Collaborations within the project will seek to demonstrate how the take-up of our methodology will, in practice, advance knowledge of the dynamics of neural systems. Moreover, we will seek to demonstrate the potential for impact on translational neuroscience through engaging clinical neurologists. In order to maximise our impact, we will focus on our collaboration with the lab of C. Hammond (Marseille) on the development of the striatum and midbrain dopaminergic systems, as this has currently the clearest pathway to potential impact on public health. This work will elucidate the physical and functional maturation of the striatal and dopaminergic systems from embryonic stages to adulthood, and the factors on which healthy maturation depends - in particular, the influence of dopamine over the maturation of the striatum. Clinical neurologists could benefit from our new models for neurodevelopmental disorders of the striatum and midbrain dopaminergic systems, which link developmental insults to abnormal functional development and suggest new targets for intervention and prevention.

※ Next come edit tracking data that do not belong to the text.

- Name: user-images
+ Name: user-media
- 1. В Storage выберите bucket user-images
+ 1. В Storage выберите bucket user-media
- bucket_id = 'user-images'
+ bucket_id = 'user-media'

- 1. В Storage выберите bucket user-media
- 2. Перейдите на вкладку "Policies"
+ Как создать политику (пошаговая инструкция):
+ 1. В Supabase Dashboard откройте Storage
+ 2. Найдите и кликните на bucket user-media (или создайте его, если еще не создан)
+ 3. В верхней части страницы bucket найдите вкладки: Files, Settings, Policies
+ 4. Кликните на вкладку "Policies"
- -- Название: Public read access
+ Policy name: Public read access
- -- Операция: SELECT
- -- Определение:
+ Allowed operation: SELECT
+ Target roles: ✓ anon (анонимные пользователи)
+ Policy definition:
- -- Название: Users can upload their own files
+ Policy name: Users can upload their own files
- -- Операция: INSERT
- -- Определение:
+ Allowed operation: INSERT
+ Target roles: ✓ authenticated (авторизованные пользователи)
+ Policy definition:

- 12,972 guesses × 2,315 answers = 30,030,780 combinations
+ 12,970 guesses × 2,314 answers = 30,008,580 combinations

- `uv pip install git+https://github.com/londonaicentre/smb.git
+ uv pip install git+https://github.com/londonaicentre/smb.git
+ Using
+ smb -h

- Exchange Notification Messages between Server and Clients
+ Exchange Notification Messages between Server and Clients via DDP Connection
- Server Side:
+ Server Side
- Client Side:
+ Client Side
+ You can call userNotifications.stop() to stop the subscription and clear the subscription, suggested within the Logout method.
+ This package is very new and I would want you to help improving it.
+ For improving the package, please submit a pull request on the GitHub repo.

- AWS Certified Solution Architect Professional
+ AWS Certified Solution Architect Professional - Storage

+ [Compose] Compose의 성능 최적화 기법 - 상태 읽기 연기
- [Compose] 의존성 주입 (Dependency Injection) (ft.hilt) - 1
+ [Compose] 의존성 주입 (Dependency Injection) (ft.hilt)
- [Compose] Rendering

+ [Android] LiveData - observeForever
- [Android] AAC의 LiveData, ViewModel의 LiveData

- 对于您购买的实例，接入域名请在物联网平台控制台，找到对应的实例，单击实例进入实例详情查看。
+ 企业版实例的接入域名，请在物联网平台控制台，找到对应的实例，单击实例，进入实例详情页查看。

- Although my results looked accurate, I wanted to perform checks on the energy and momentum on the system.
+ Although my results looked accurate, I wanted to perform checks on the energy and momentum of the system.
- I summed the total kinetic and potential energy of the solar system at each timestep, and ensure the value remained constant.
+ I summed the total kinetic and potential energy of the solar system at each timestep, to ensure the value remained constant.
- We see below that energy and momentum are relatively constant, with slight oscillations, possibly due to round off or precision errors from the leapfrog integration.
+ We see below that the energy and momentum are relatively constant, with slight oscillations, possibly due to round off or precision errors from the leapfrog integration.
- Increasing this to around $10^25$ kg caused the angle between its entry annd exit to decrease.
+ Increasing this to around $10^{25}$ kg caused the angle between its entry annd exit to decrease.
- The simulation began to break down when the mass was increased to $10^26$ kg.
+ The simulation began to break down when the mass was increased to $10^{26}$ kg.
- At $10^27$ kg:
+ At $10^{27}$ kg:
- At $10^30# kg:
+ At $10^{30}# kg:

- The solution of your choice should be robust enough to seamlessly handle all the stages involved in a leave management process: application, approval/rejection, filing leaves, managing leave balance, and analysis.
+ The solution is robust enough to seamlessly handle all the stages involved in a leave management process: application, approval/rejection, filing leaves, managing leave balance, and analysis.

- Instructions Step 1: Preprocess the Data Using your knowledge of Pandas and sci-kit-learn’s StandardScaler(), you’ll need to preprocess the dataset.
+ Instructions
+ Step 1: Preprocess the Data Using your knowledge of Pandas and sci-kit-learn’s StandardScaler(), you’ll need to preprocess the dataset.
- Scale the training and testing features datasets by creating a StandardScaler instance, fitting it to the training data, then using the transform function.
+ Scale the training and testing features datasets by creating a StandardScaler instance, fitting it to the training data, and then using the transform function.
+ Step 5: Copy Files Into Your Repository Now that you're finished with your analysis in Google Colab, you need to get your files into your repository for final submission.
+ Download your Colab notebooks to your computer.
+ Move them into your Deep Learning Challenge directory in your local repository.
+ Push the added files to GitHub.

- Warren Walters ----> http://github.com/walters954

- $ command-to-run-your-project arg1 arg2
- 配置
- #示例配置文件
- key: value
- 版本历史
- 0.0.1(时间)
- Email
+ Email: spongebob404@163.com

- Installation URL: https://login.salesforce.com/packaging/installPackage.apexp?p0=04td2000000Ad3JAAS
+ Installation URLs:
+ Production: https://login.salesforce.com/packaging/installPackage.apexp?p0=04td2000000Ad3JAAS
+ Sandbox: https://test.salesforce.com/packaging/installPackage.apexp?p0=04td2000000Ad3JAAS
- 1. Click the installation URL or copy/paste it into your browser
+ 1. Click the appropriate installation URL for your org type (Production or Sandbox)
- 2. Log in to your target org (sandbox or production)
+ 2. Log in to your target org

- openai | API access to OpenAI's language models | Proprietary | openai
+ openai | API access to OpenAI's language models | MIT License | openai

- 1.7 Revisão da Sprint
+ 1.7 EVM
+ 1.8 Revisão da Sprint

We believe the work has two potential impacts on the UK economy. First, in their joint report "Systems Biology: a vision for engineering and medicine" the Academy of Medical Sciences and The Royal Academy of Engineering recommended that establishing systems biology capacity in the UK was critical to its competitiveness at the forefront of science, public health initiatives, and economic potential. A major benefit of this project is thus that it will establish UK capacity in systems biology within neurophysiology, offering a unique opportunity to establish a world-leading research group in a nascent field on the verge of explosion. Within the lifetime of the project, the immediate beneficiaries will be the research staff employed on the project, who will receive extensive cross-disciplinary experience, and the potential to establish their own groups in this area.

Second, we will develop GPU-enabled versions of our data-mining algorithms, which will allow both real-time and exhaustive, high-throughput analyses of neural activity data. As the development and optimisation of GPU-enabled versions is specialised, technically-demanding work, this has the potential for wealth creation via a spin-out company, which will handle the programming, distribution and support of a commercial software package. This package would benefit any experimentalist wishing to achieve either or both of high-throughput and real-time analyses of their data.